Rejecting the connections puts the burden back on the client to retry, using a semaphore to limit concurrent processing of requests would allow requests to "build up" and then get processed as the server is able to.

[jsternberg]

I think limiting the connections as you say through a semaphore would make us vulnerable to a DDOS for clients that don't act correctly. The reason to close the connections immediately would be to avoid further damage from a DDOS, but it would also mean that nobody new could connect and existing client connections could freeze the server.

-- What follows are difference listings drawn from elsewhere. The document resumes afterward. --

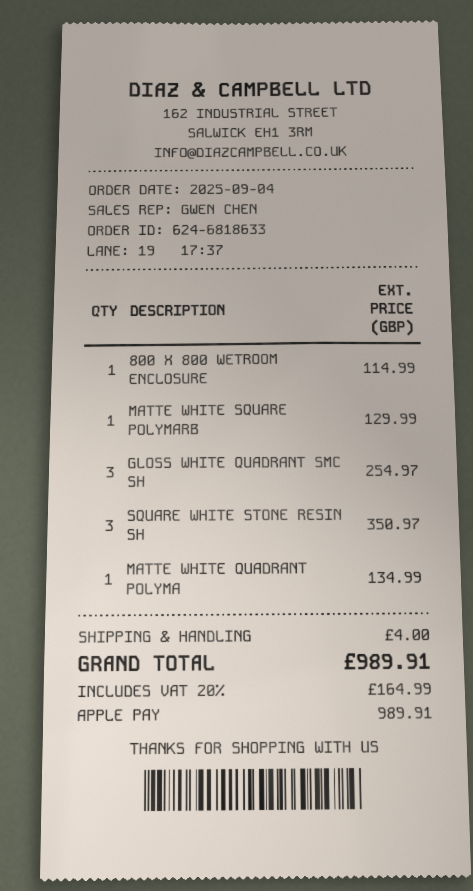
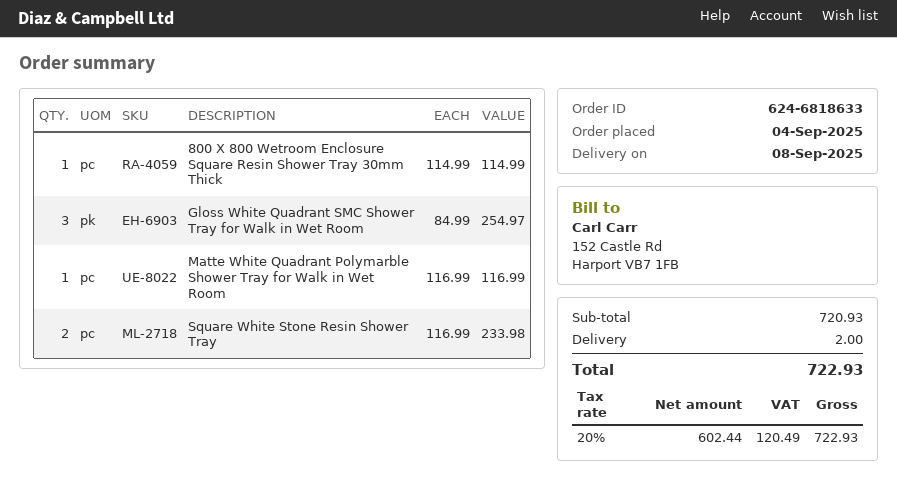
MATTE WHITE SQUARE POLYMARB: 1 for 129.99 -> none
SQUARE WHITE STONE RESIN SH: 3 for 350.97 -> 2 for 233.98
MATTE WHITE QUADRANT POLYMA: 1 for 134.99 -> 1 for 116.99
shipping: 4.00 -> 2.00
tax: 20% = 164.99 -> 20% = 120.49
total: 989.91 -> 722.93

But to be fair, that's how PostgreSQL connections work so we may be in good company.

[jsternberg]

Latest version with numbers from influx_stress for three different configurations:

# With a connection limit of 5 (intentionally to show a DDOS situation with retries)
$ influx_stress
Total Queries: 250
Average Query Response Time: 11.29319ms

Total Requests: 2127
        Success: 2000
        Fail: 127
Average Response Time: 56.393977ms
Points Per Second: 366954

# With no connection limit
$ influx_stress
Total Requests: 2000
        Success: 2000
        Fail: 0
Average Response Time: 85.688198ms
Points Per Second: 399314

Total Queries: 250
Average Query Response Time: 25.941744ms

# With a connection limit of 5000
$ influx_stress
Total Requests: 2000
        Success: 2000
        Fail: 0
Average Response Time: 86.180241ms
Points Per Second: 400393

Total Queries: 250
Average Query Response Time: 24.379521ms

I wouldn't trust the benchmarking results completely and the average write response time from the 5 connection limit situation looks very wrong. It doesn't look like it takes into account retries and likely counted a write that was closed immediately as a successful connection. Average query time, which I know does retries, seems to show the results better since the connection limit severely slowed down the result because of the need to continuously retry.

Benchmarking:

$ go test -run=LimitListener -bench=LimitListener ./services/httpd/
PASS
BenchmarkLimitListener-8         5000000               349 ns/op
ok      github.com/influxdata/influxdb/services/httpd   2.170s

I used channels since they seemed to be faster than mutexes and using the primitives in sync/atomic directly caused me to think I would make a mistake. The logic of checking and incrementing a counter didn't play out very well. I can try to do it anyway as long as we're all agreed this is the correct direction to go.

[jwilder]

LGTM. @joelegasse should take a look as well.

[joelegasse]

👍 Clean and simple, LGTM. I'm not too worried about extreme performance in accepting a network connection, since the round-trip latency is several orders of magnitude greater than waiting on a channel operation.

[jsternberg]

Then I'll update this with a changelog, wait for green again, and then merge it.